The Reasoner fabricates a plausible tool result in its Thought step rather than issuing a real tool call. The Observation Buffer receives a hallucinated observation, and subsequent reasoning compounds the error. This is undetectable from the model's output alone. Fix: require all observations to come from a verified Dispatcher response; never allow the model to self-supply observations.
After many iterations, the Observation Buffer fills the context window. The Reasoner loses access to the original query or early observations. Quality degrades silently — the model does not signal that its context is truncated. Fix: implement a summarization step that compresses older observations before appending new ones, or cap observation verbosity at the Dispatcher.
The agent does not track token spend or iteration count against its allocated budget. It exhausts compute before completing the task, or produces a best-effort answer without flagging incompleteness. Fix: inject a budget state variable into the Reasoner's context at each iteration; prompt it to produce a partial answer when approaching limits.
| Variant | Modification | When to use |
|---|---|---|
| Constrained ReAct | Hard cap on iterations and total tokens enforced at Dispatcher; agent prompted to produce best-effort answer on budget expiry | Production environments where cost and latency SLAs must be guaranteed |
| Parallel Tool-Use | Reasoner dispatches multiple tool calls simultaneously; Dispatcher fans out, collects results, Reasoner synthesizes | Independent tool calls with no ordering dependency — reduces wall-clock latency |
| Cached Tool-Use | Dispatcher memoizes tool results keyed by (tool, normalized input) within the session | Agent likely to re-query the same data (e.g., same company across multiple questions in a session) |
| Pattern | Relationship |
|---|---|
| 10.11 Pipeline | Use when the tool sequence is fixed and known at design time — eliminates runtime routing overhead |
| 20.23 Orchestrator-Workers | Multiple Tool-Use Loop agents coordinated by a higher-level Orchestrator — appropriate when subtasks require separate agents |
| 10.15 Evaluator-Optimizer | Add a quality gate on the final answer before delivery — the Evaluator can trigger a fresh loop if quality is insufficient |
The Tool-Use Loop is the pattern where the moat is most legible: enumerate the tools, enumerate the policies. An agent with access to a proprietary real-time financial database, an internal calculation engine, and a compliance-checked tool registry is structurally differentiated from one calling only public APIs. The Dispatcher's allowed-tool registry is the IP surface.

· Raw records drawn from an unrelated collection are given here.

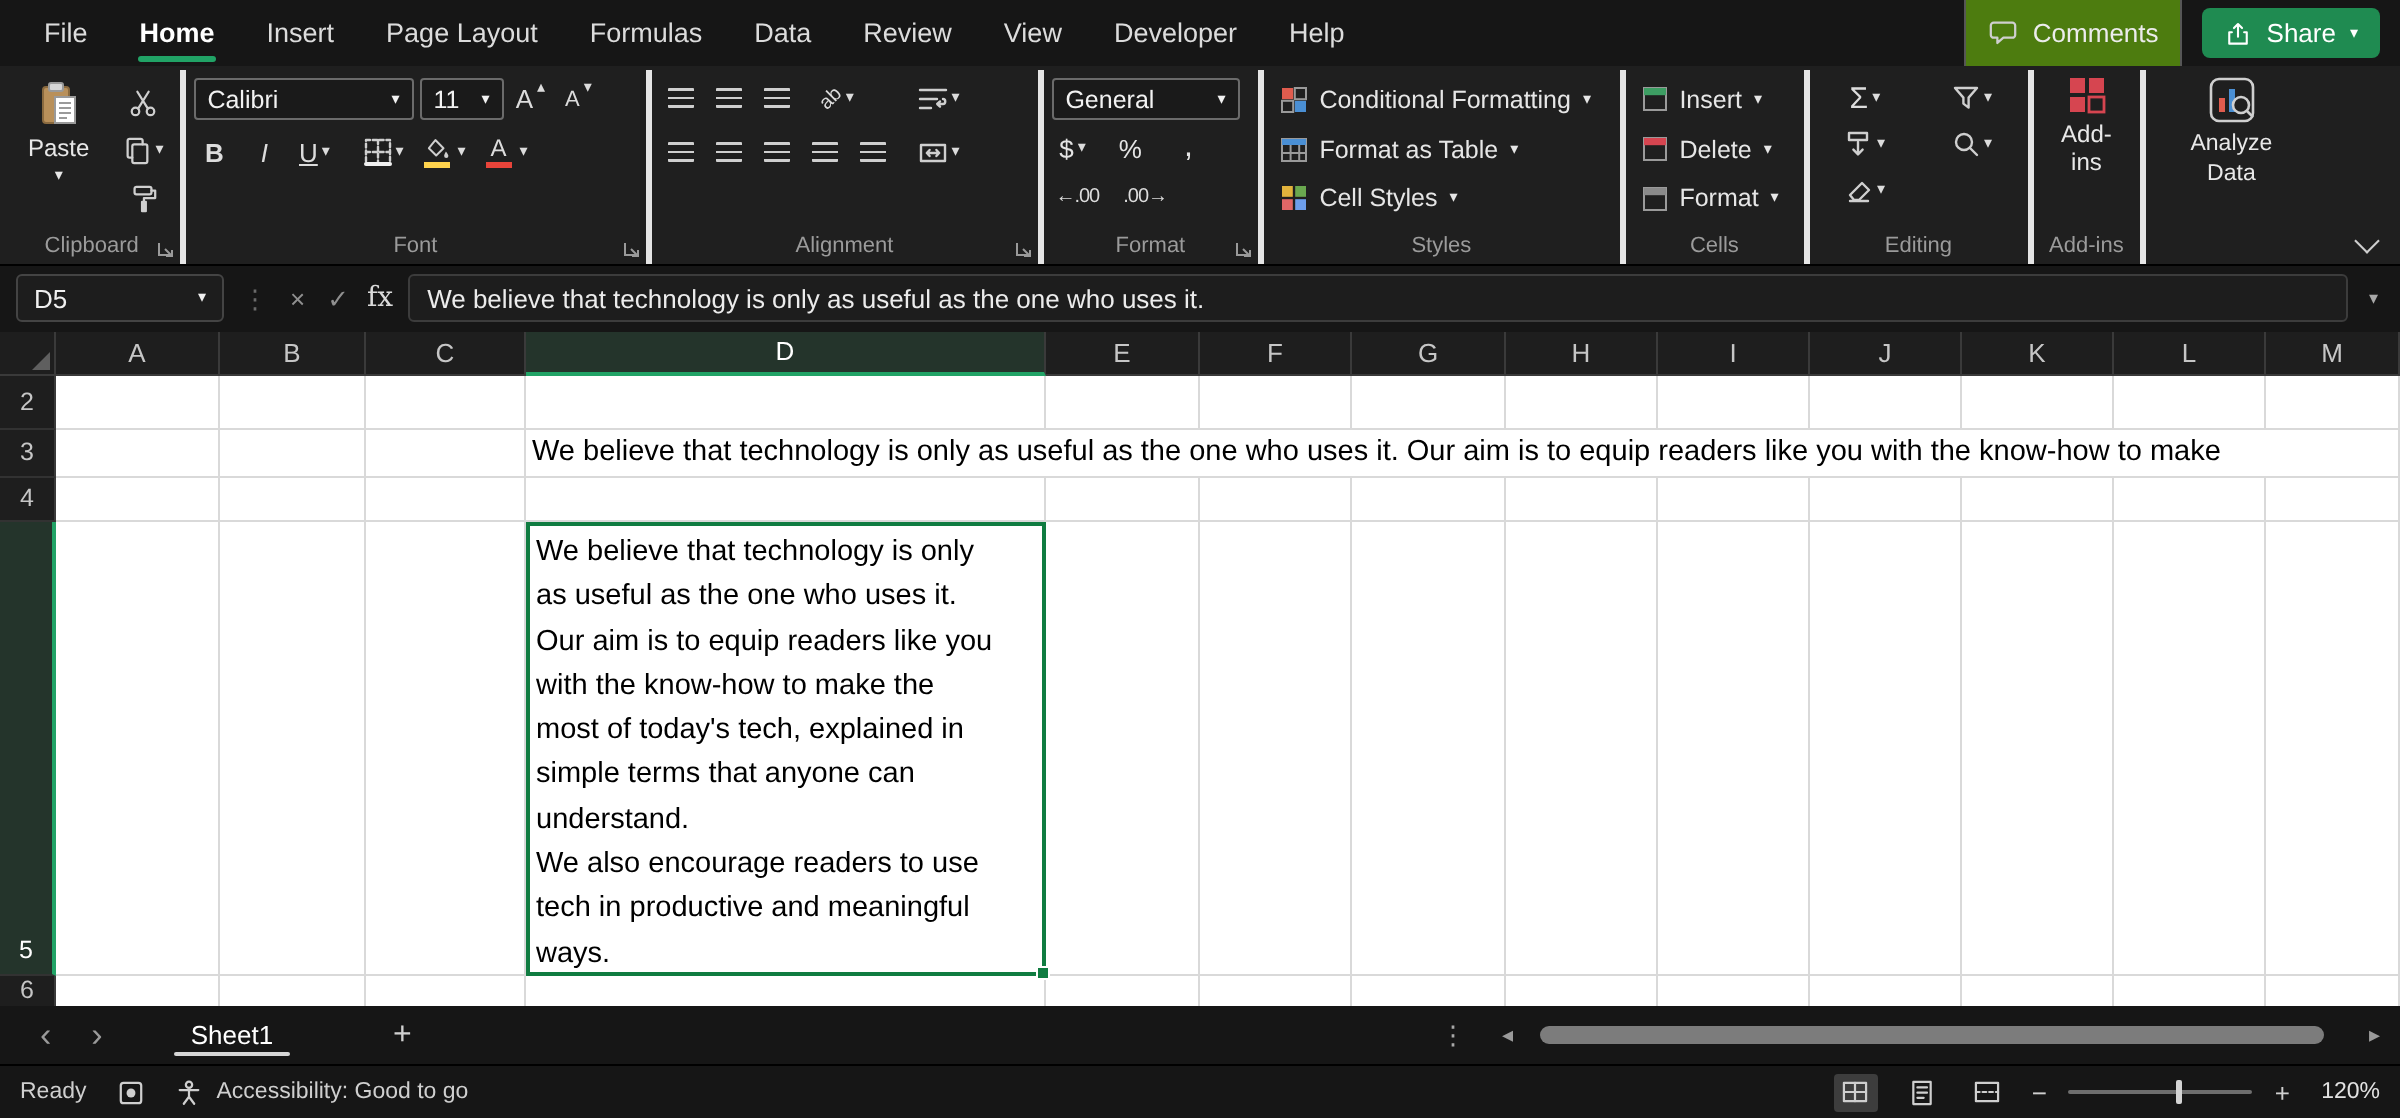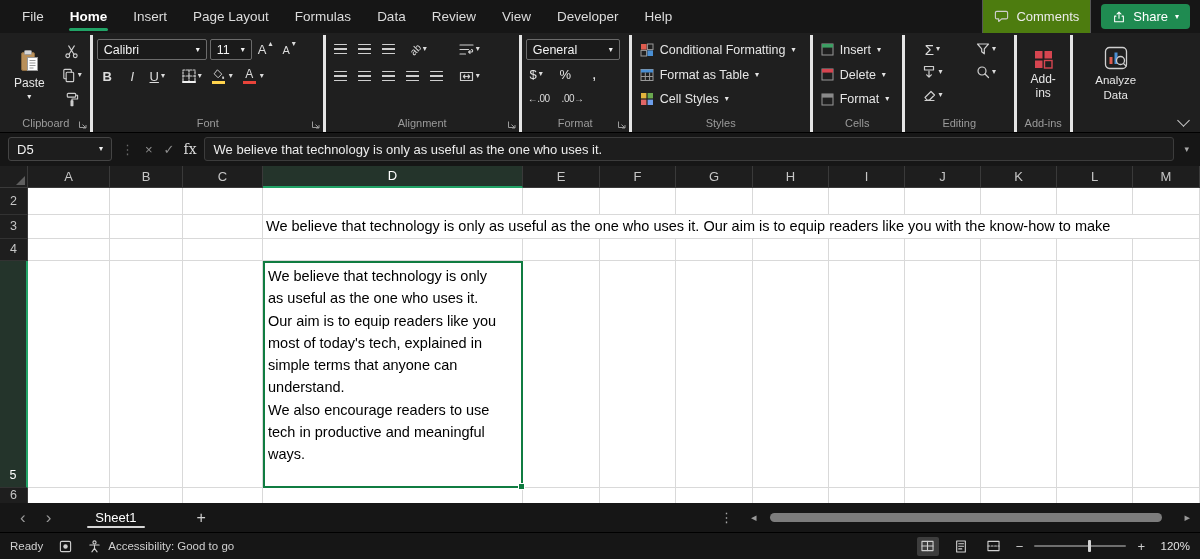--- a/index.html
+++ b/index.html
@@ -18,21 +18,21 @@
   .btn-share{display:flex;align-items:center;gap:7px;background:var(--share);border:none;border-radius:4px;padding:5px 11px;color:#fff;font-size:13px}
   .chev{font-size:8px;color:inherit;line-height:1}
   svg.ic{stroke:#cfcfcf;fill:none;stroke-width:1.2;stroke-linecap:round;stroke-linejoin:round;display:block}
 
   
   .ribbon{height:100px;background:#1f1f1f;border-bottom:1px solid #000;display:flex;padding:2px 2px 0 2px;position:relative}
   .rgroup{display:flex;flex-direction:column;position:relative;border-right:3px solid #e5e5e5;padding:1px 4px 0}
   .rbody{height:77px;display:flex}
   .rlabel{height:19px;display:flex;align-items:center;justify-content:center;color:#9b9b9b;font-size:11px}
   .launcher{position:absolute;right:3px;bottom:3px}
-  .bigbtn{display:flex;flex-direction:column;align-items:center;justify-content:center;gap:3px;padding:2px 6px;border-radius:3px;color:#e8e8e8;font-size:12px;text-align:center}
+  .bigbtn{display:flex;flex-direction:column;align-items:center;gap:3px;padding:2px 6px;border-radius:3px;color:#e8e8e8;font-size:12px;text-align:center}
   .icbtn{display:flex;align-items:center;justify-content:center;min-width:21px;height:20px;border-radius:3px;color:#dcdcdc;gap:2px;font-size:13px;padding:0 2px}
   .rrow{display:flex;align-items:center;gap:3px}
   .rcol{display:flex;flex-direction:column;justify-content:flex-start;gap:4px;padding-top:3px}
   .combo{display:flex;align-items:center;justify-content:space-between;background:#1a1a1a;border:1px solid #6b6b6b;border-radius:2px;height:21px;padding:0 6px;color:#f2f2f2;font-size:12.5px;gap:4px}
   .bars{width:13px;height:10px;background:repeating-linear-gradient(to bottom,#cfcfcf 0 1.4px,transparent 1.4px 4.3px);border-radius:.5px}
   .colorbar{width:13px;height:3px;margin-top:1px}
   .stackbtn{display:flex;flex-direction:column;align-items:center;justify-content:center;height:22px;border-radius:3px;padding:0 2px}
   .menu-item{display:flex;align-items:center;gap:6px;padding:2px 4px;font-size:12.5px;color:#e6e6e6;border-radius:3px;height:25px}
   .g-clip .rbody{gap:8px;padding:2px 2px}
   .g-font{width:233px}
@@ -563,20 +563,21 @@
     <div class="grid-row r5">
       <div class="row-hdr sel">5</div>
       <div class="cell wA"></div>
         <div class="cell wB"></div>
         <div class="cell wC"></div>
       <div class="cell wD selcell">
         <div class="selcell-text">
           <div>We believe that technology is only</div>
           <div>as useful as the one who uses it.</div>
           <div>Our aim is to equip readers like you</div>
+          <div>with the know-how to make the</div>
           <div>most of today's tech, explained in</div>
           <div>simple terms that anyone can</div>
           <div>understand.</div>
           <div>We also encourage readers to use</div>
           <div>tech in productive and meaningful</div>
           <div>ways.</div>
         </div>
         <div class="fill-handle"></div>
       </div>
       <div class="cell wE"></div>

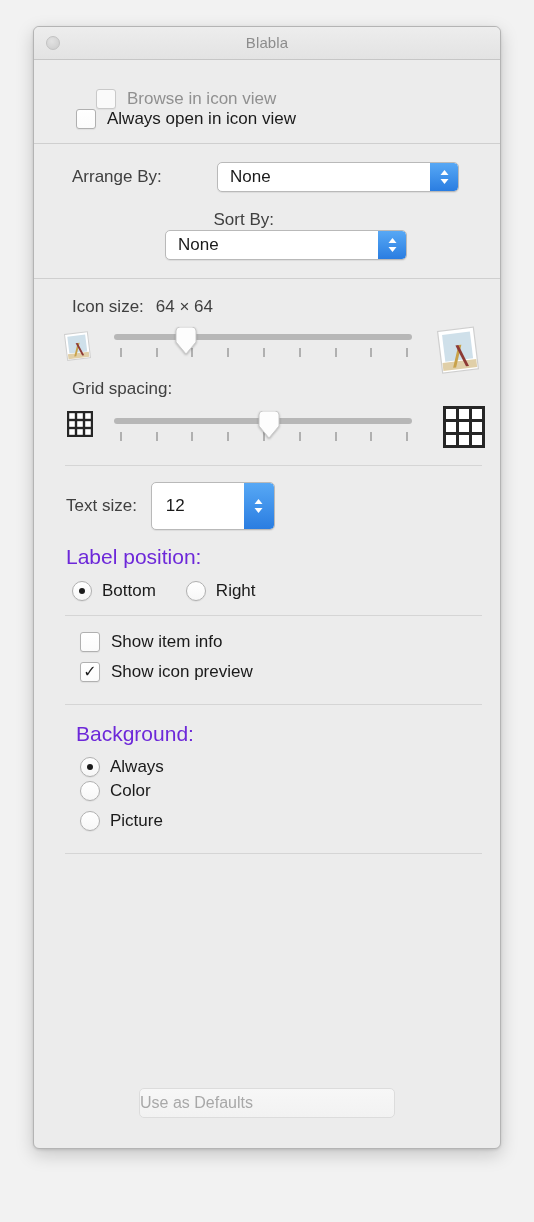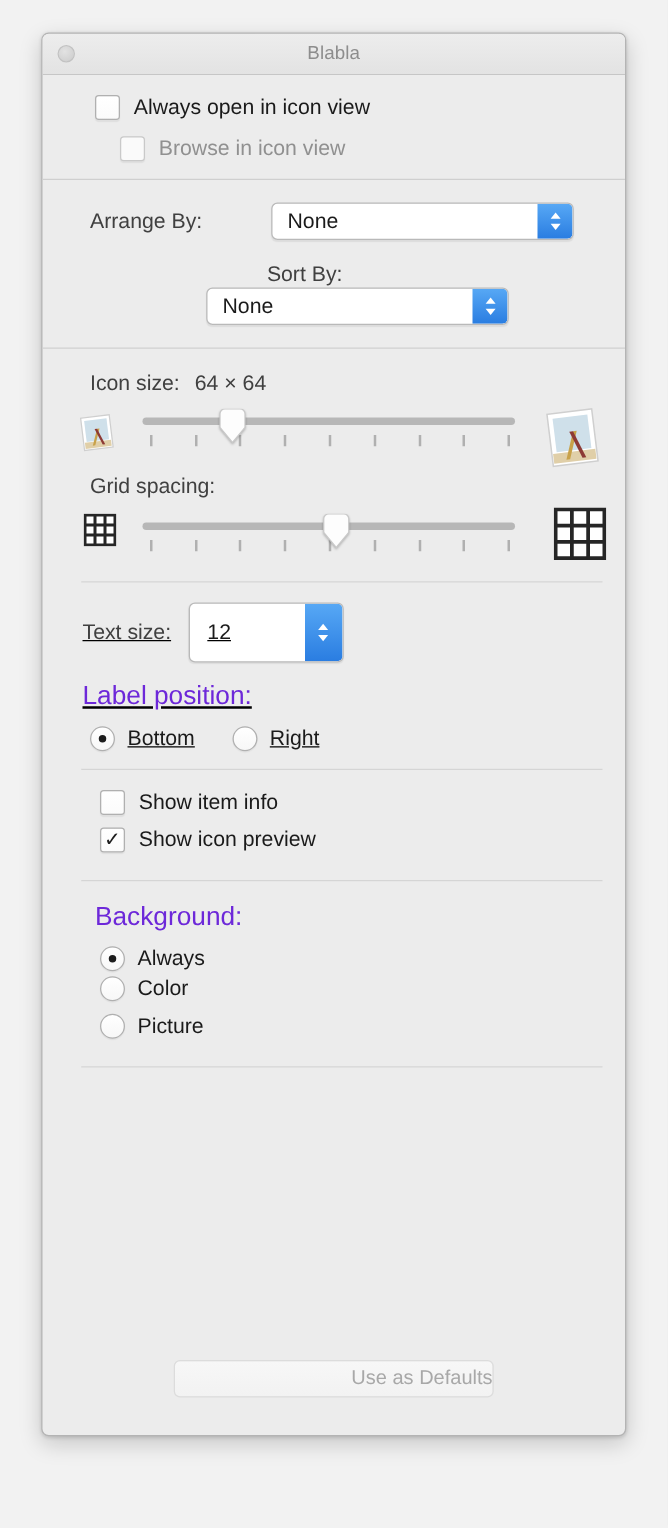--- a/index.html
+++ b/index.html
@@ -246,44 +246,44 @@
   .default-btn {
     width: 256px;
     height: 30px;
     border-radius: 5px;
     border: 1px solid #dcdcdc;
     background: linear-gradient(to bottom, #f7f7f7 0%, #f2f2f2 100%);
     color: #a8a8a8;
     font-size: 16px;
     display: flex;
     align-items: center;
-    justify-content: flex-end;
+    justify-content: flex-start;
     box-sizing: border-box;
   }
 
   .abs { position: absolute; }
 </style>
 </head>
 <body>
 
 <div class="window">
 
   <div class="titlebar">
     <div class="close-btn"></div>
     <div class="title-text">Blabla</div>
   </div>
 
   <div class="section" style="padding:16px 0 14px 0;">
+    <div class="row" style="margin-left:62px; margin-top:13px;">
+      <div class="checkbox dim"></div>
+      <span class="cb-label dim">Browse in icon view</span>
+    </div>
     <div class="row" style="margin-left:42px;">
       <div class="checkbox"></div>
       <span class="cb-label">Always open in icon view</span>
-    </div>
-    <div class="row" style="margin-left:62px; margin-top:13px;">
-      <div class="checkbox dim"></div>
-      <span class="cb-label dim">Browse in icon view</span>
     </div>
   </div>
 
   <div class="hr-full"></div>
 
   <div class="section" style="padding:18px 0 18px 0;">
     <div class="field-row" style="margin-left:38px;">
       <span class="field-label" style="width:145px;">Arrange By:</span>
       <div class="popup" style="width:242px;">
         <span class="value">None</span>
@@ -406,21 +406,21 @@
           <line x1="27.5" y1="1.5" x2="27.5" y2="40.5" stroke="#262626" stroke-width="3"></line>
           <line x1="1.5" y1="14.5" x2="40.5" y2="14.5" stroke="#262626" stroke-width="3"></line>
           <line x1="1.5" y1="27.5" x2="40.5" y2="27.5" stroke="#262626" stroke-width="3"></line>
         </svg>
       </span>
     </div>
   </div>
 
   <div class="hr-inset" style="margin-top:6px;"></div>
 
-  <div class="section" style="padding:16px 0 14px 0;text-decoration:underline;">
+  <div class="section" style="padding:16px 0 14px 0;">
     <div class="field-row" style="margin-left:32px;">
       <span class="field-label">Text size:</span>
       <div class="stepper" style="margin-left:14px;">
         <span class="value">12</span>
         <span class="arrows">
           <svg width="13" height="20" viewBox="0 0 13 20">
             <path d="M6.5 3 L10.5 8 L2.5 8 Z" fill="#ffffff"></path>
             <path d="M6.5 17 L10.5 12 L2.5 12 Z" fill="#ffffff"></path>
           </svg>
         </span>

Audit signal: request a Dispatcher trace log. It shows every tool called, every result received, and every iteration. A firm that cannot produce this log has no observability into its agent's decision process — and cannot price errors, scope liability, or improve the system.
Red flag: observation buffers without summarization. When context stuffing is unmanaged, agent quality degrades non-linearly as task complexity increases. The system appears to work in demos (short tasks) and fails silently in production (long research tasks).